R Markdown

R is a free open source statistical analysis package, which can process data and generate visualisations. OpenAir, a succint package that has been created to quickly provide insights into air quality data. This post is going to have a look at a the data from a simple loop electricity monitor and a HOBO CO2 monitor that ended up sitting on my desk for all of 2019.

A quick way to get an overview of the full year is to use the calendarPlot function in openair

##read in the office data
office_kWh <- read.csv("office.csv", stringsAsFactors = FALSE)
##read in the kitchen electricity data
kitchen_kWh <- read.csv("kitchen.csv", stringsAsFactors = FALSE)
##read in the CO2 data
CO2 <- read.csv("CO2.csv", stringsAsFactors = FALSE)

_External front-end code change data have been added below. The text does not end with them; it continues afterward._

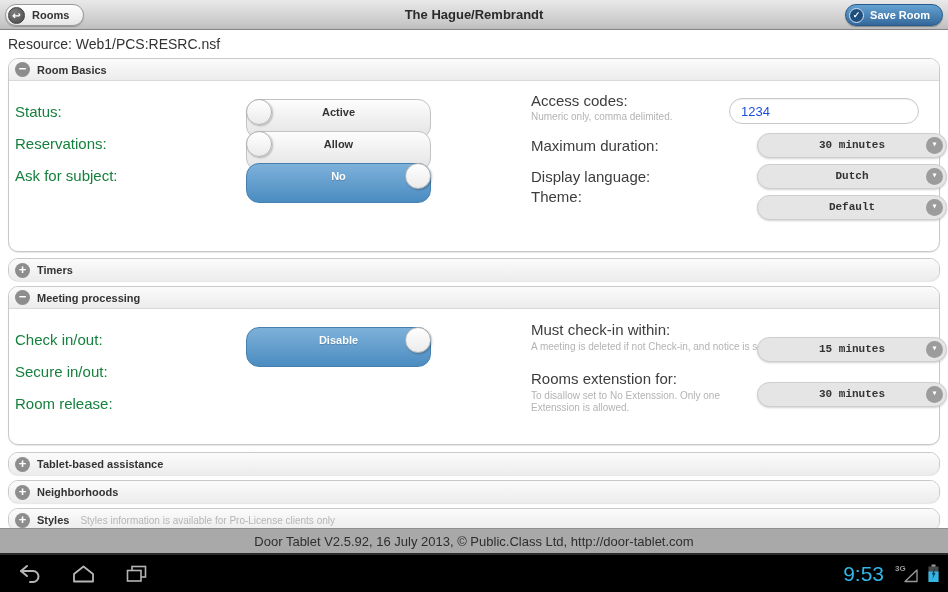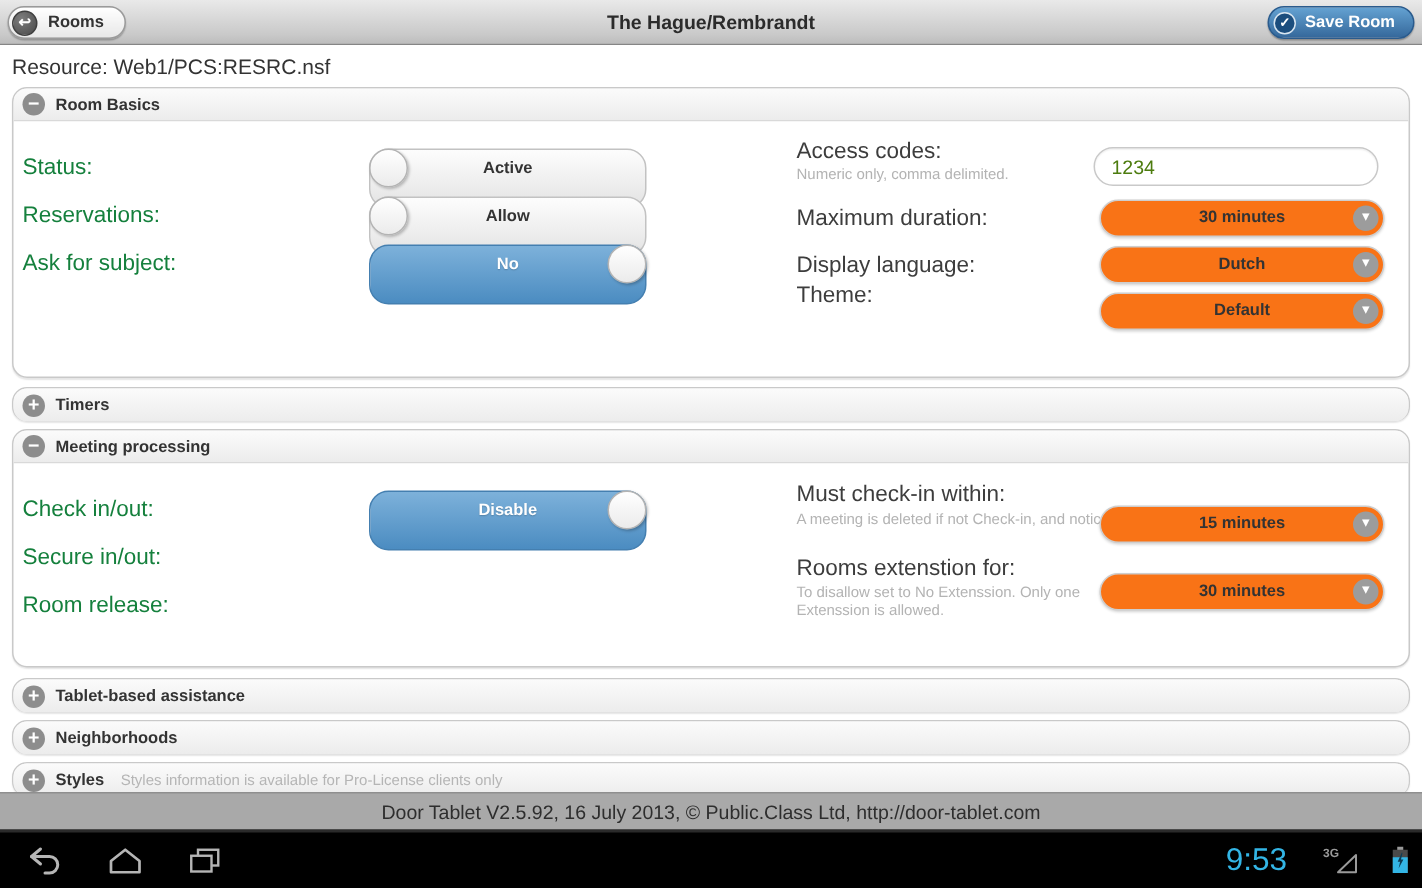--- a/index.html
+++ b/index.html
@@ -81,7 +81,7 @@
   .chev-glyph { display:block; font-size:10px; line-height:16px; text-align:center; color:#fff; }
 
   .text-input { position:absolute; left:720px; width:190px; height:25px; border-radius:13px;
-    border:1px solid #c9c9c9; padding:12px 11px; font-family:inherit; font-size:13px; color:#4d7c0f;
+    border:1px solid #c9c9c9; padding:12px 11px; font-family:inherit; font-size:13px; color:#1d4ed8;
     background:#fff; box-shadow:inset 0 1px 1px rgba(0,0,0,.06); outline:none; }
 
   

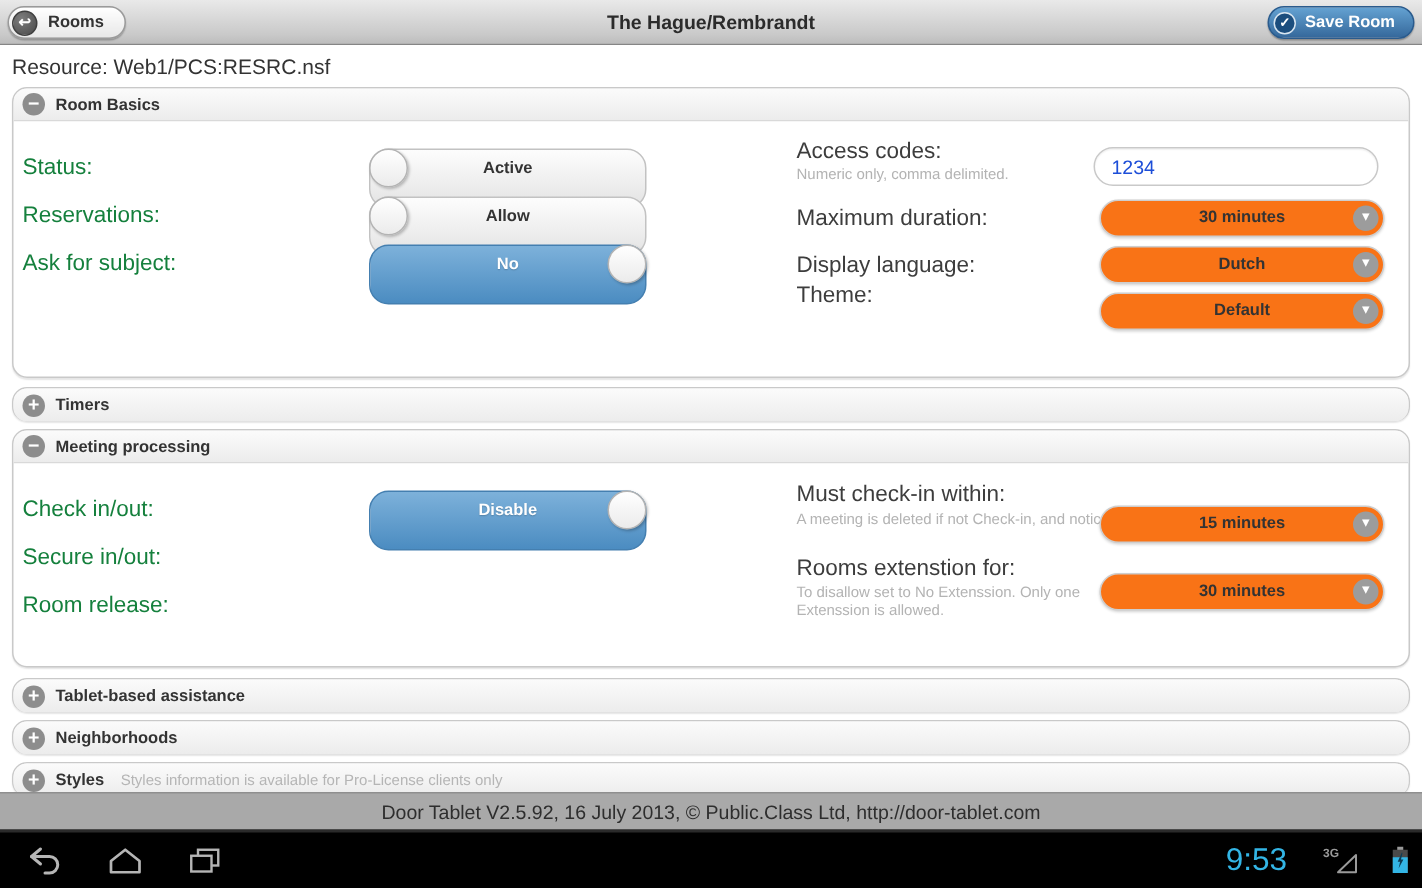--- a/index.html
+++ b/index.html
@@ -72,8 +72,8 @@
   .toggle.off .knob { left:-1px; }
   .toggle.on  .knob { right:-1px; }
 
-  .dropdown { position:absolute; left:724px; width:190px; height:25px; border-radius:13px;
-    background:#f97316; border:1px solid #cecece; box-shadow:0 1px 2px rgba(0,0,0,.18); cursor:pointer; }
+  .dropdown { position:absolute; left:748px; width:190px; height:25px; border-radius:13px;
+    background:#e5e5e5; border:1px solid #cecece; box-shadow:0 1px 2px rgba(0,0,0,.18); cursor:pointer;font-family:Liberation Mono, monospace; }
   .dd-text { position:absolute; left:0; right:0; top:0; bottom:0; text-align:center;
     line-height:23px; font-size:11px; font-weight:bold; color:#333; }
   .dd-chevron { position:absolute; right:3px; top:3px; width:17px; height:17px; border-radius:50%;

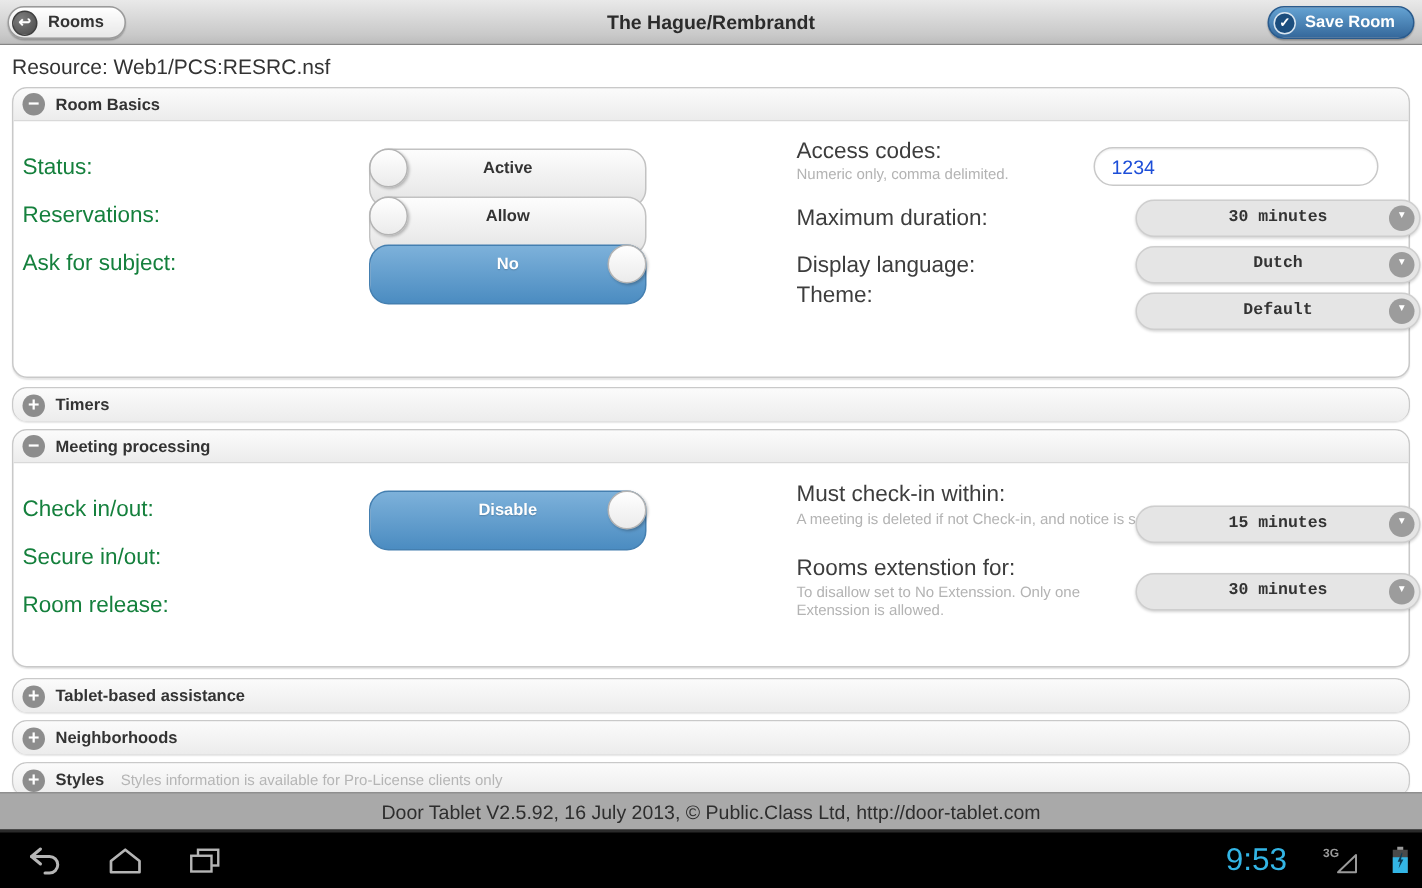--- a/index.html
+++ b/index.html
@@ -92,7 +92,7 @@
     border-top:2px solid #2a2a2a; z-index:6; display:flex; align-items:center; }
   .nav-icons { display:flex; align-items:center; gap:22px; padding-left:14px; }
   .nav-btn { background:none; border:none; padding:3px; cursor:pointer; line-height:0; }
-  .status { margin-left:auto; display:flex; align-items:center; gap:21px; padding-right:8px; }
+  .status { margin-left:auto; display:flex; align-items:center; gap:8px; padding-right:8px; }
   .clock { font-size:21px; color:#33b5e5; margin-right:3px; }
   .net { position:relative; width:24px; height:18px; }
   .net-label { position:absolute; top:-1px; left:0; font-size:8px; color:#9a9a9a; font-weight:bold; }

Then tell R what format the dates are in. For this we load in the ‘Lubridate’ package. This is one of the most powerful features, which allows quick manipulation by date and time. One of the

library(lubridate)
##tell R the date structure of both datasets
office_kWh$date <- ymd_hms(office_kWh$date)
kitchen_kWh$date <- dmy_hm(kitchen_kWh$date)
CO2$date <- ymd_hms(CO2$date)

The CO2 data has been logging at 5 minute intervals, which is great for getting an accurate hourly average, however, in order to compare with other datasets we need to convert it to an hourly average. Openair has a very easy function for this: ‘timeAverage’. Because we have already defined the date and time format, R can easily manipulate the time series. The electricity data is already logged at hourly intervals, but some of the raw files used to compile the single file used for this had a few duplicated days and hours. The timeAverage function will effectively remove duplicated hours. Conversely if we needed the hourly data in 30 or 15 minute time series it can split the data down.

library(openair)
##average the 5 minute time series to 1 hour
CO2 <- timeAverage(CO2, "hour")
##average the time series to 1 hour to remove any duplicates
office_kWh <- timeAverage(office_kWh, "hour")
kitchen_kWh <- timeAverage(kitchen_kWh, "hour")
##give the headers unique names
names(office_kWh) <- c("date", "office_kWh")
names(kitchen_kWh) <- c("date", "kitchen_kWh")

Calendar Plots

A quick way to get an overview of the full year is to use the calendarPlot function from openair. This gives us the diagram below. Straight away it is obvious the weekends are consistently the days with the lowest consumption, which is no surprise as not many people come into the office.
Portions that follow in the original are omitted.